Purpose: The purpose is to provide information on the organization and function of the human immune system. The book is divided so that in the first part organs and tissues are covered, then discussion progresses to cells and then molecules. In the second part the cell types involved in immune responses and the specific normal and abnormal immune responses are discussed. This approach is perhaps slightly different from other texts although nothing appears to be lacking.
Audience: The authors do not target a particular audience. The book would be suitable as a reference for someone familiar with the subject who might need some specific information as well as graduate students and fellows who are taking courses. It may elicit a mixed response from medical and dental students who may find more basic information and less immunopathology than they would like. The authors are authorities in their subject and the book reflects their expertise.
Features: The book represents a complete survey of immunology. It even includes a few words on the neuroendocrine system and its relationship to the immune system, which is still lacking in many texts. Although each reader is likely to find areas that are particularly well done, the sections on the development of stem cells, antigens, adhesion molecules, and details of he MHC deserve mention.
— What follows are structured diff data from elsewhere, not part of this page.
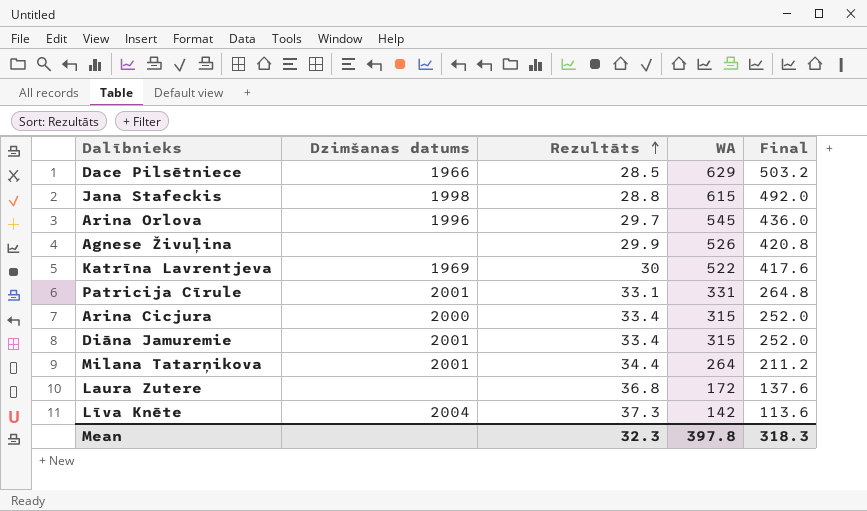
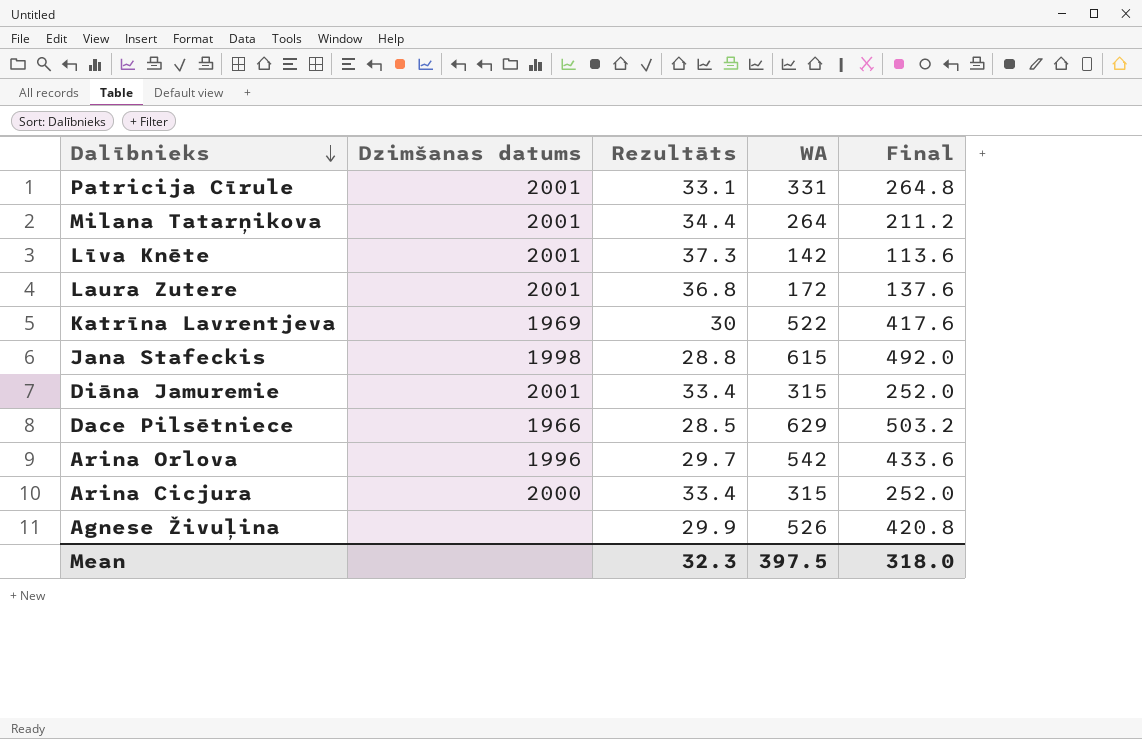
row order: Rezultāts ascending -> Dalībnieks descending
Līva Knēte | Dzimšanas datums: 2004 -> 2001
Laura Zutere | Dzimšanas datums: none -> 2001
Arina Orlova | WA: 545 -> 542
Arina Orlova | Final: 436.0 -> 433.6
Mean | WA: 397.8 -> 397.5
Mean | Final: 318.3 -> 318.0

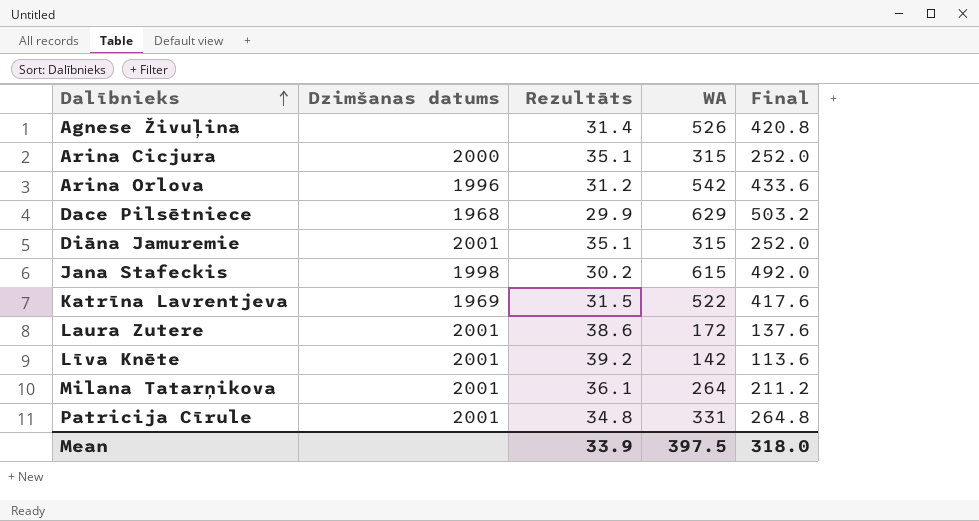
row order: Dalībnieks descending -> Dalībnieks ascending
Agnese Živuļina | Rezultāts: 29.9 -> 31.4
Arina Cicjura | Rezultāts: 33.4 -> 35.1
Arina Orlova | Rezultāts: 29.7 -> 31.2
Dace Pilsētniece | Dzimšanas datums: 1966 -> 1968
Dace Pilsētniece | Rezultāts: 28.5 -> 29.9
Diāna Jamuremie | Rezultāts: 33.4 -> 35.1
Jana Stafeckis | Rezultāts: 28.8 -> 30.2
Katrīna Lavrentjeva | Rezultāts: 30 -> 31.5
Laura Zutere | Rezultāts: 36.8 -> 38.6
Līva Knēte | Rezultāts: 37.3 -> 39.2
Milana Tatarņikova | Rezultāts: 34.4 -> 36.1
Patricija Cīrule | Rezultāts: 33.1 -> 34.8
Mean | Rezultāts: 32.3 -> 33.9

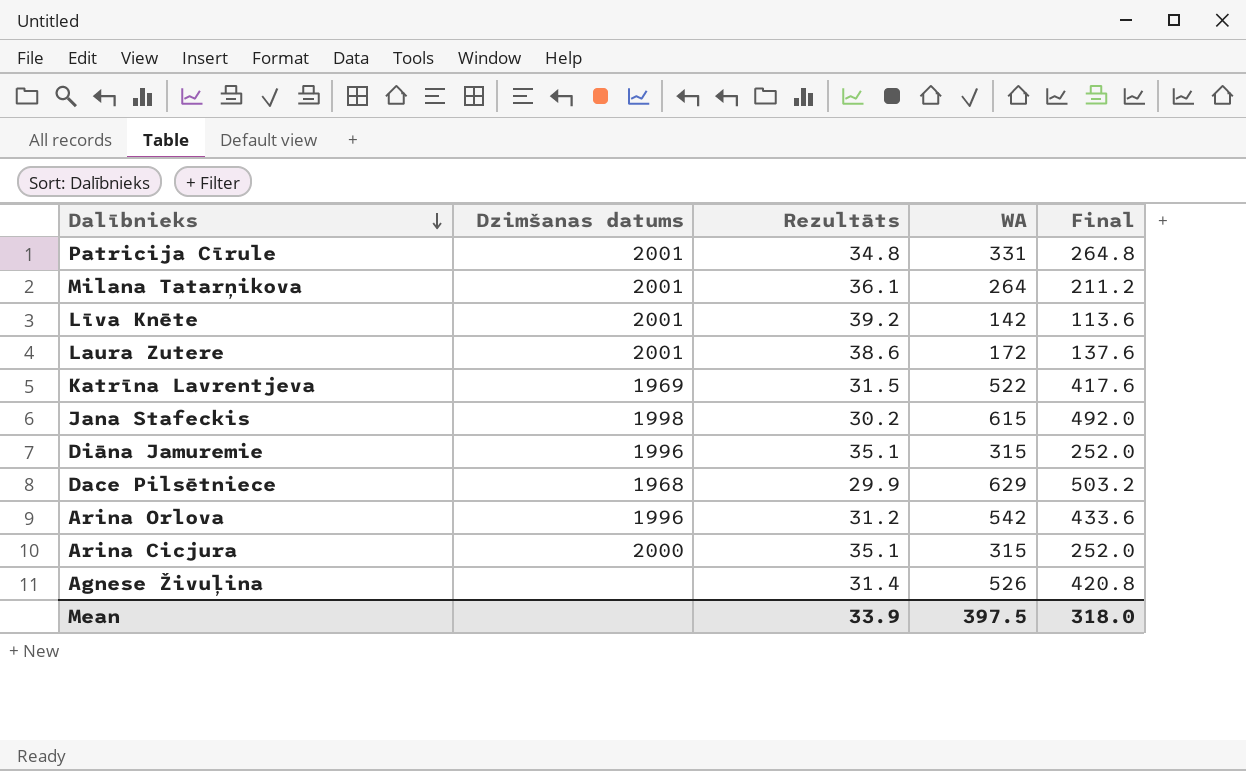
row order: Dalībnieks ascending -> Dalībnieks descending
Diāna Jamuremie | Dzimšanas datums: 2001 -> 1996

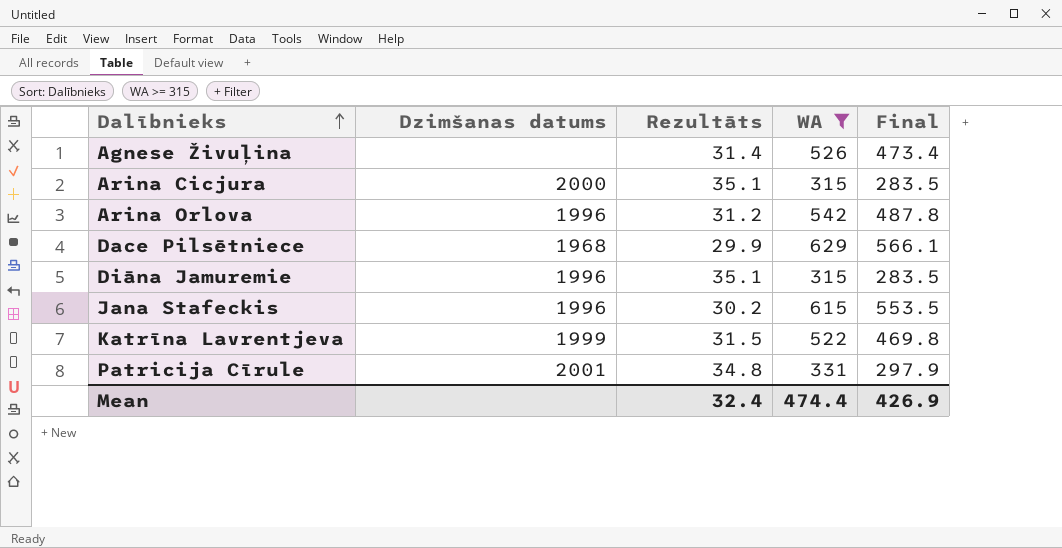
filter: none -> WA >= 315
row order: Dalībnieks descending -> Dalībnieks ascending
column Final | formula: [WA] * 0.8 -> [WA] * 0.9
Jana Stafeckis | Dzimšanas datums: 1998 -> 1996
Katrīna Lavrentjeva | Dzimšanas datums: 1969 -> 1999
Mean | Rezultāts: 33.9 -> 32.4
Mean | WA: 397.5 -> 474.4
Mean | Final: 318.0 -> 426.9

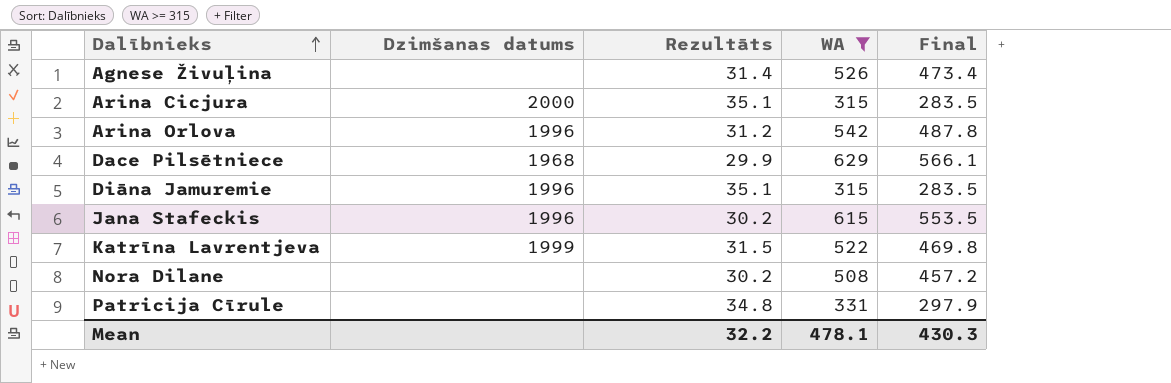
row Nora Dilane: none -> none | 30.2 | 508 | 457.2
Patricija Cīrule | Dzimšanas datums: 2001 -> none
Mean | Rezultāts: 32.4 -> 32.2
Mean | WA: 474.4 -> 478.1
Mean | Final: 426.9 -> 430.3

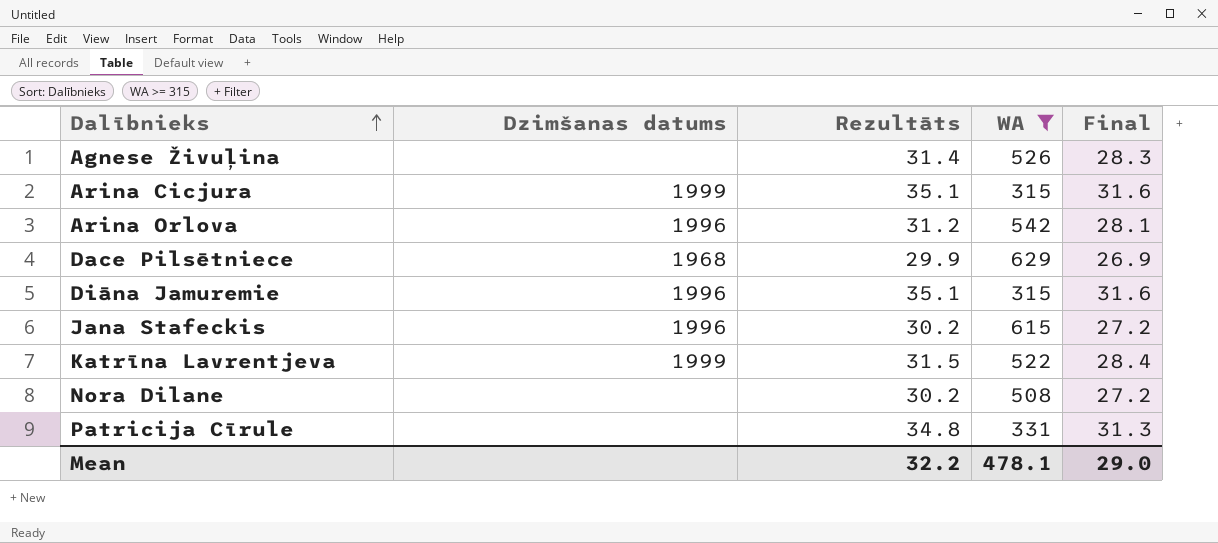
column Final | formula: [WA] * 0.9 -> [Rezultāts] * 0.9
Arina Cicjura | Dzimšanas datums: 2000 -> 1999
Mean | Final: 430.3 -> 29.0

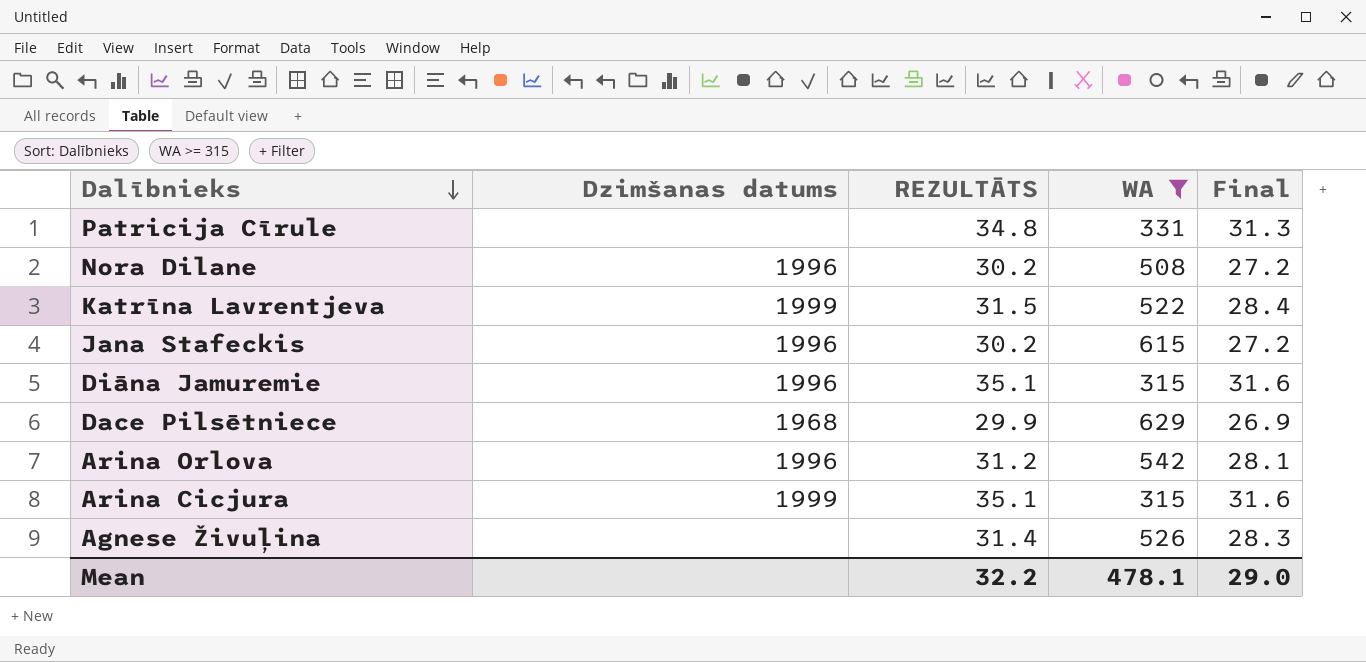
row order: Dalībnieks ascending -> Dalībnieks descending
column name: Rezultāts -> REZULTĀTS
Nora Dilane | Dzimšanas datums: none -> 1996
All references are reviews rather than the primary literature. The artwork is limited in color but well done. Although immunopathologic issues are discussed, they receive less attention than the more descriptive aspects of the normal immune system.
Assessment: This is an excellent textbook for graduate students and fellows as well as a good reference for those who are more familiar with immunology. There is a wealth of information on basic immune mechanisms. The narrative is generally easy to read. It is well illustrated although the variety of colors used is limited. Given the changes in immunology since the first edition was published, a new edition is appropriate.